One influential formulation has been that of neural complexity, proposed by Tononi and Edelman in 1994 (Tononi et al. 1994).
This concept accounts for two fundamental features of consciousness, namely differentiation, the property that any particular experience is composed of many different components and is distinguishable from any other experience, and also integration, the property that any given conscious experience involves the integration of components into a unified whole.
Importantly, neural complexity could, in principle, be calculated empirically, as the average mutual information—a measure of information sharing—between each subset and the rest of a system. Tononi and Edelman posited that during conscious awareness, ‘heterogeneous patterns of short-term correlations within the corticothalamic system will result in [high neural complexity]’ (Tononi et al. 1994).
Several theories of consciousness have since been advanced that emphasize a link between different formulations of complexity within brain activity and conscious level. Alongside these theoretical developments has been the introduction of a wide range of measures of dynamical complexity.

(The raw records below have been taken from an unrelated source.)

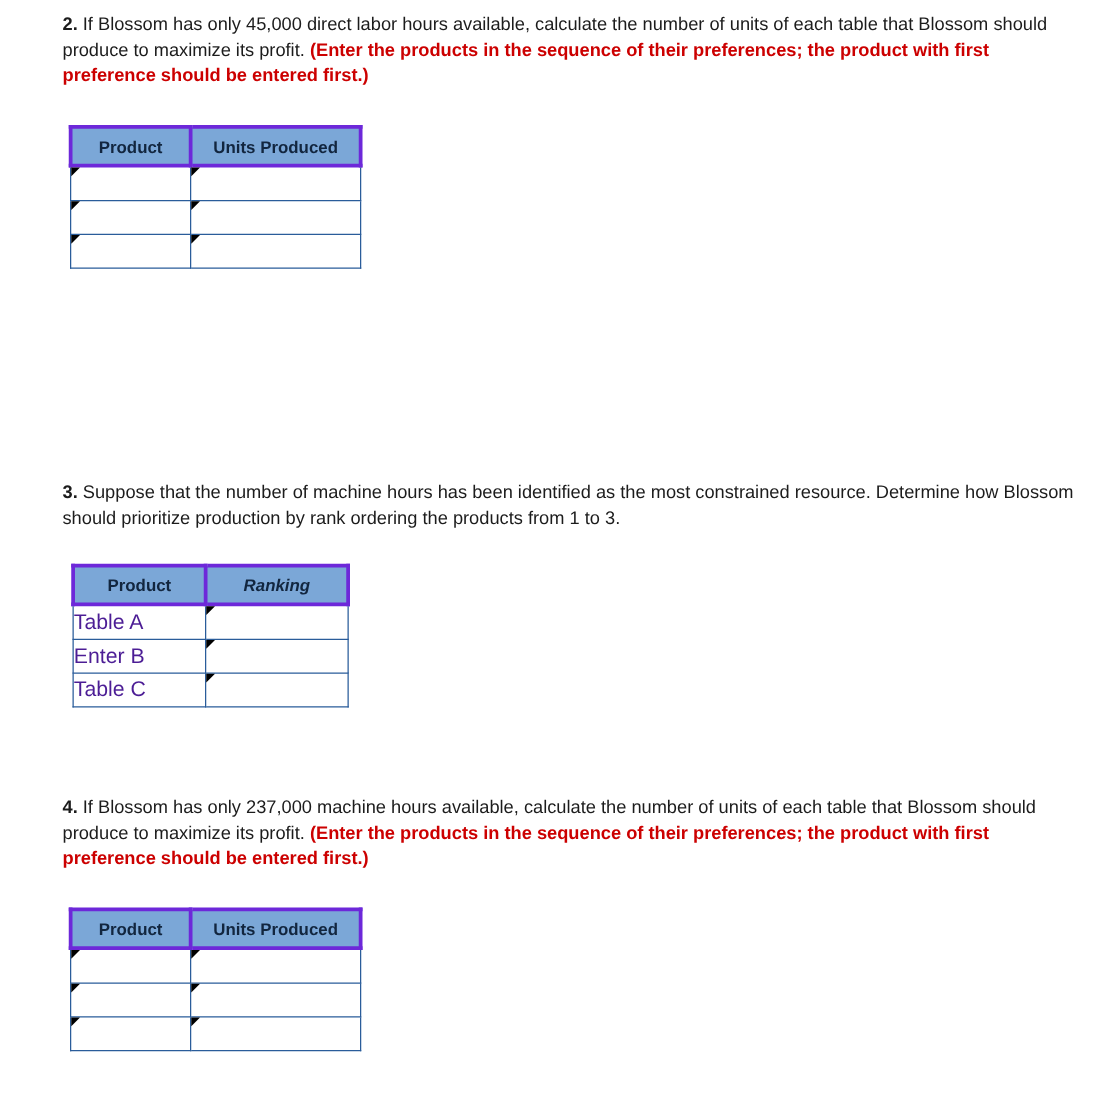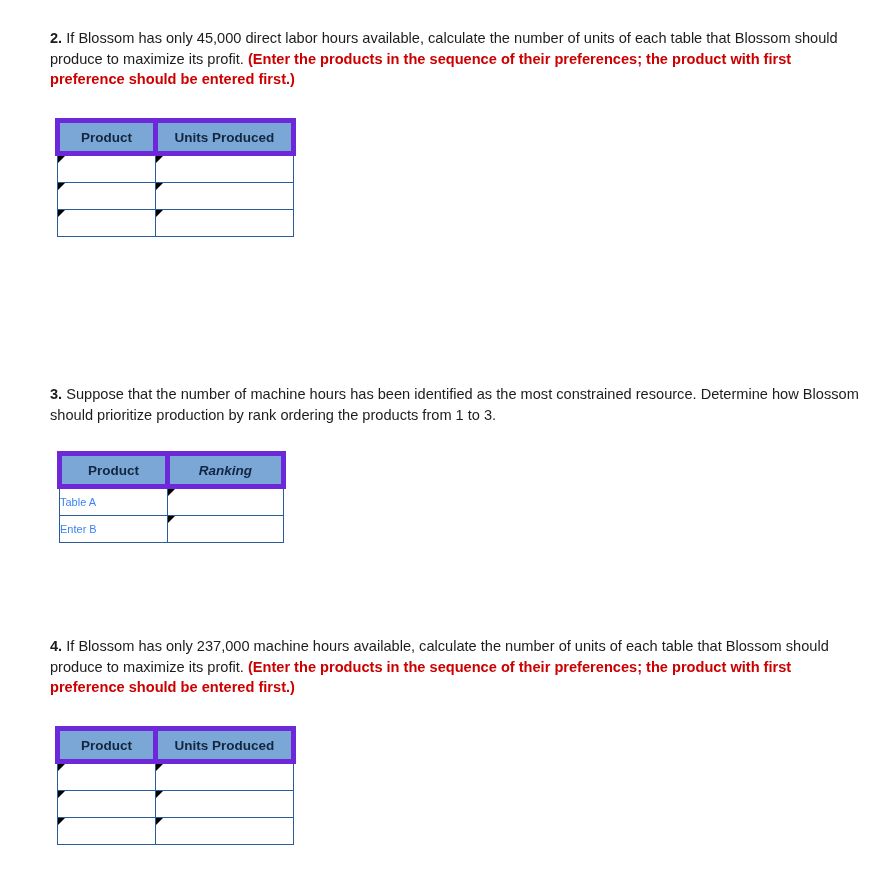--- a/index.html
+++ b/index.html
@@ -91,7 +91,7 @@
 
 <div class="page">
 
-  <div class="question" style="top:28px;">
+  <div class="question" style="top:10px;">
     <div class="q-text">
       <span class="q-num">2.</span><span> If Blossom has only 45,000 direct labor hours available, calculate the number of units of each table that Blossom should produce to maximize its profit. </span><span class="q-bold-red">(Enter the products in the sequence of their preferences; the product with first preference should be entered first.)</span>
     </div>

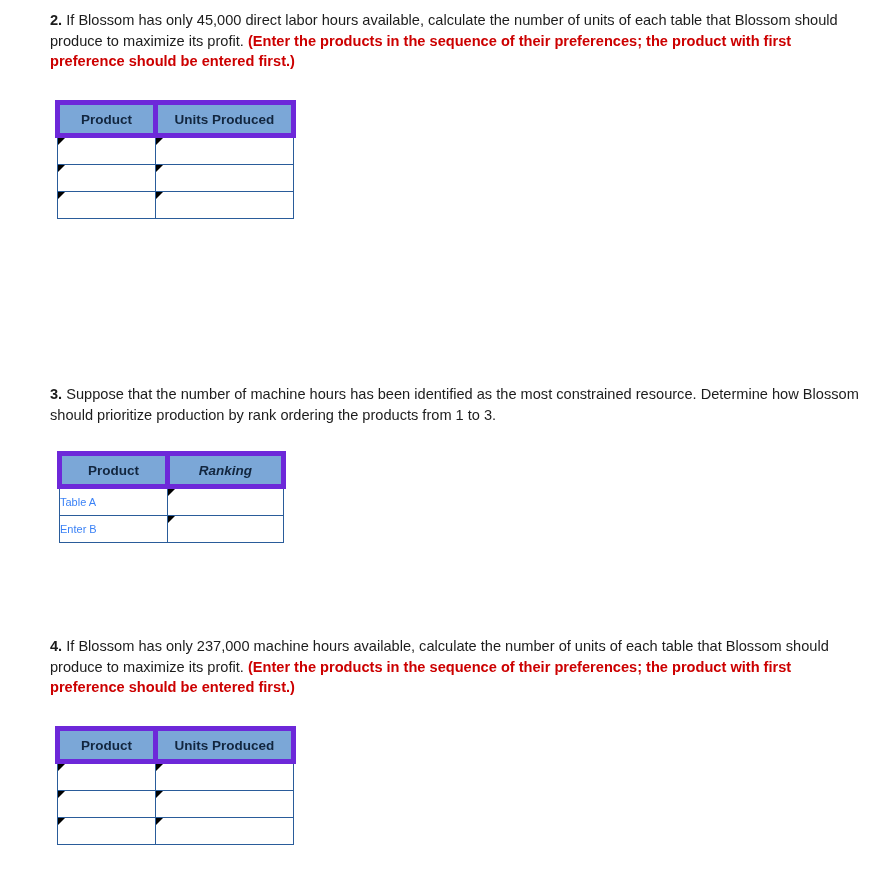--- a/index.html
+++ b/index.html
@@ -45,7 +45,7 @@
   }
   table.grid th {
     background: #7ba7d7;
-    border: 5px solid #6d28d9;
+    border: 3px solid #6d28d9;
     color: #12263f;
     font-size: 13.5px;
     font-weight: bold;

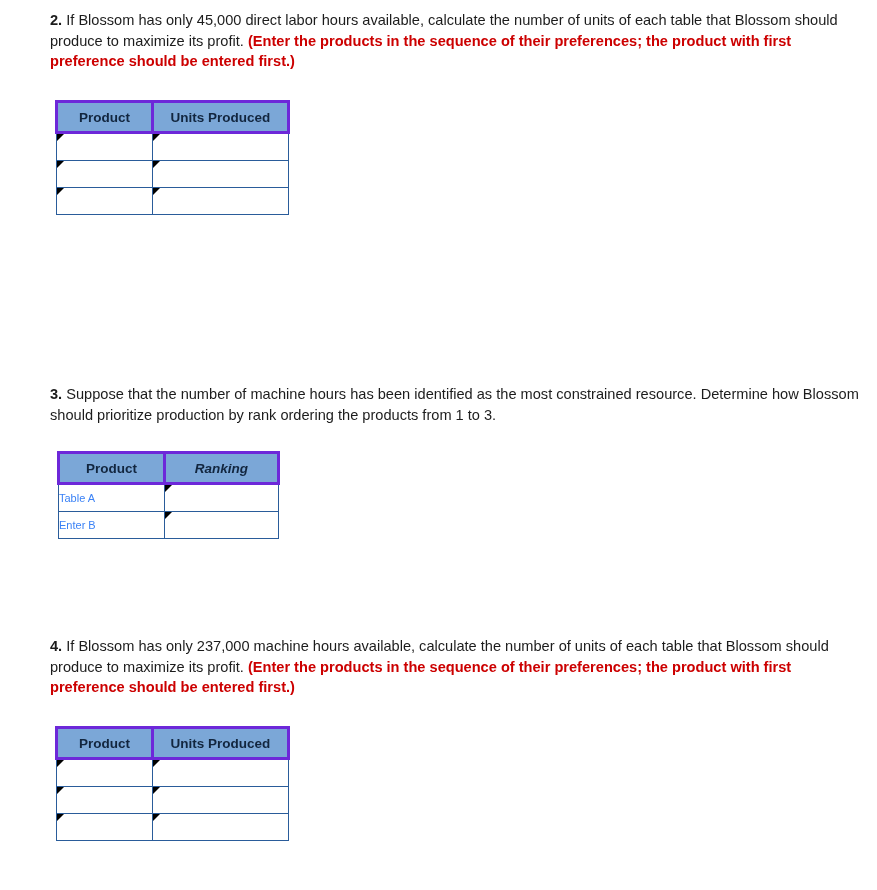--- a/index.html
+++ b/index.html
@@ -61,9 +61,9 @@
     vertical-align: middle;
   }
   td.label-cell {
-    font-size: 11px;
+    font-size: 17px;
     padding: 0 6px;
-    color: #3b82f6;
+    color: #4c1d95;
     border: 1px solid #2a5c9a;
   }
   .cellbox {

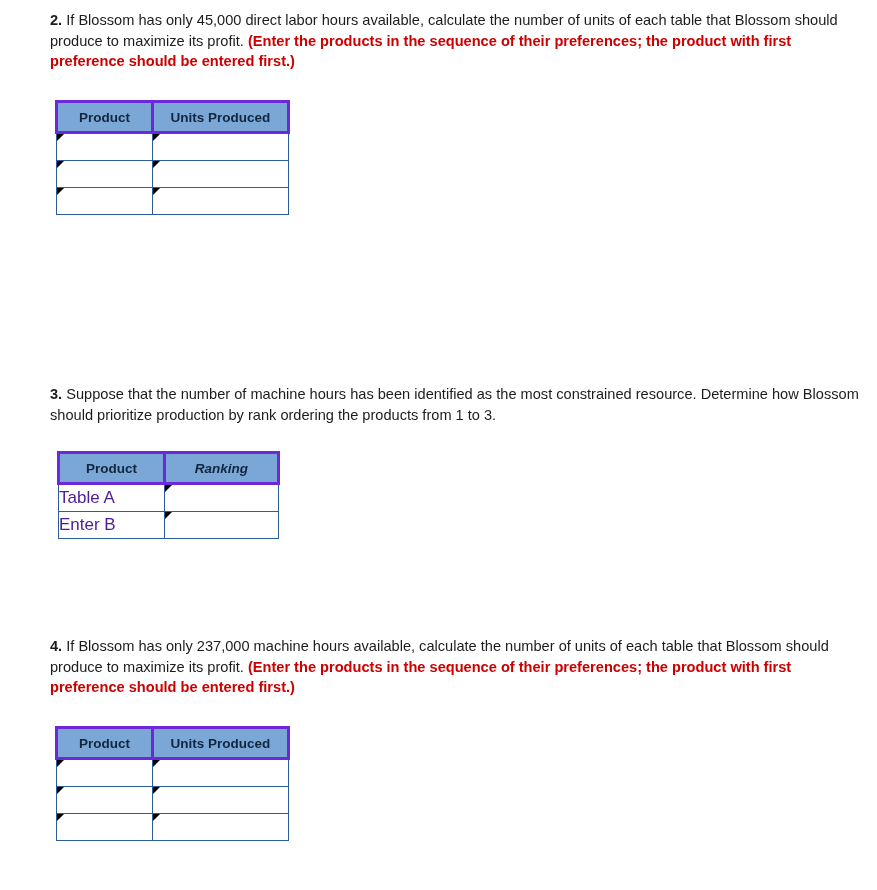--- a/index.html
+++ b/index.html
@@ -155,6 +155,12 @@
             <div class="cellbox"><span class="tri"></span><span></span></div>
           </td>
         </tr>
+        <tr>
+          <td class="label-cell"><span>Table C</span></td>
+          <td class="inputcell">
+            <div class="cellbox"><span class="tri"></span><span></span></div>
+          </td>
+        </tr>
       </tbody>
     </table>
   </div>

These various measures reflect the diversity of definitions of complexity in use [for review, see Arsiwalla and Verschure (2018), Seth et al. (2006); see also Bassett and Gazzaniga (2011), Cocchi et al. (2017) for broader reviews in complex systems theory] and differ in the extent to which they directly capture the properties of differentiation versus integration, as well as temporal versus spatial complexity, and in their computational feasibility for large datasets.
Despite heterogenous definitions of complexity, a prediction shared by many theories of consciousness is that complexity should be high in the normal awake state and low whenever consciousness is lost, be it through anaesthesia, non-rapid eye movement (REM) sleep, or acquired brain injury.

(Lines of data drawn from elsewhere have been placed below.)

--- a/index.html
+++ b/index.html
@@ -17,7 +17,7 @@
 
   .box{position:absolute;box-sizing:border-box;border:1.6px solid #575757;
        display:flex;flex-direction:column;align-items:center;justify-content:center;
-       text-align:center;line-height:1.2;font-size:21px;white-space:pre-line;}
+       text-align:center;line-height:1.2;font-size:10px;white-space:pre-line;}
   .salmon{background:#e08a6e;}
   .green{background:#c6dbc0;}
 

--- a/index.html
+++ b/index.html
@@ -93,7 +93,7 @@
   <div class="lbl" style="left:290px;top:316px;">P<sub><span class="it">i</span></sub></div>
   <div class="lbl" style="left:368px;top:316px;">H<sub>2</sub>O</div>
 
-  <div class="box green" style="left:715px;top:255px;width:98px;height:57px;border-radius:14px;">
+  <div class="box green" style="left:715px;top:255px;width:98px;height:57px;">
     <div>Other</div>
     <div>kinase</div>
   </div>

In the past two decades, a raft of empirical support for these predictions has emerged. Massimini and colleagues have provided striking evidence in favour of the principle via use of the so-called perturbational-complexity index (PCI). PCI quantifies the complexity of electroencephalogram (EEG) responses to pulses of TMS (Fig. 1A) (Casali et al. 2013).
This perturbational approach has been likened to hitting a bell and measuring the complexity of the reverberations that follow. The PCI has been shown to robustly index conscious level across a range of states, including wakefulness (where the PCI is highest), sedation, non-REM sleep and anaesthesia. In patients with DoC, the PCI is lowest in VS patients, followed by patients in the MCS, then those emerged from MCS (denoted EMCS).
In contrast, patients with locked-in syndrome, who have intact conscious awareness but cannot respond motorically, show PCI levels as high as healthy awake subjects (Casali et al. 2013).
At the heart of the PCI approach is quantification of the complexity of TMS-evoked EEG responses using an implementation of the Lempel-Ziv algorithm, a measure of compressibility which counts the number of unique patterns in a sequence, hence its everyday use in compressing large computer files (‘zipping’).
Importantly, the Lempel-Ziv complexity (LZC) measure can also be applied to EEG recordings of spontaneous brain activity, i.e. without TMS perturbation. Whilst there are substantial differences between the spontaneous and perturbational approach, particularly that PCI evaluates only the complexity of deterministic responses of the cortex to TMS (Casali et al. 2013), the LZC of spontaneous EEG also effectively differentiates between conscious and unconscious states [including anaesthesia (Bai et al. 2015; Schartner et al. 2015) and sleep (Schartner et al. 2017b)].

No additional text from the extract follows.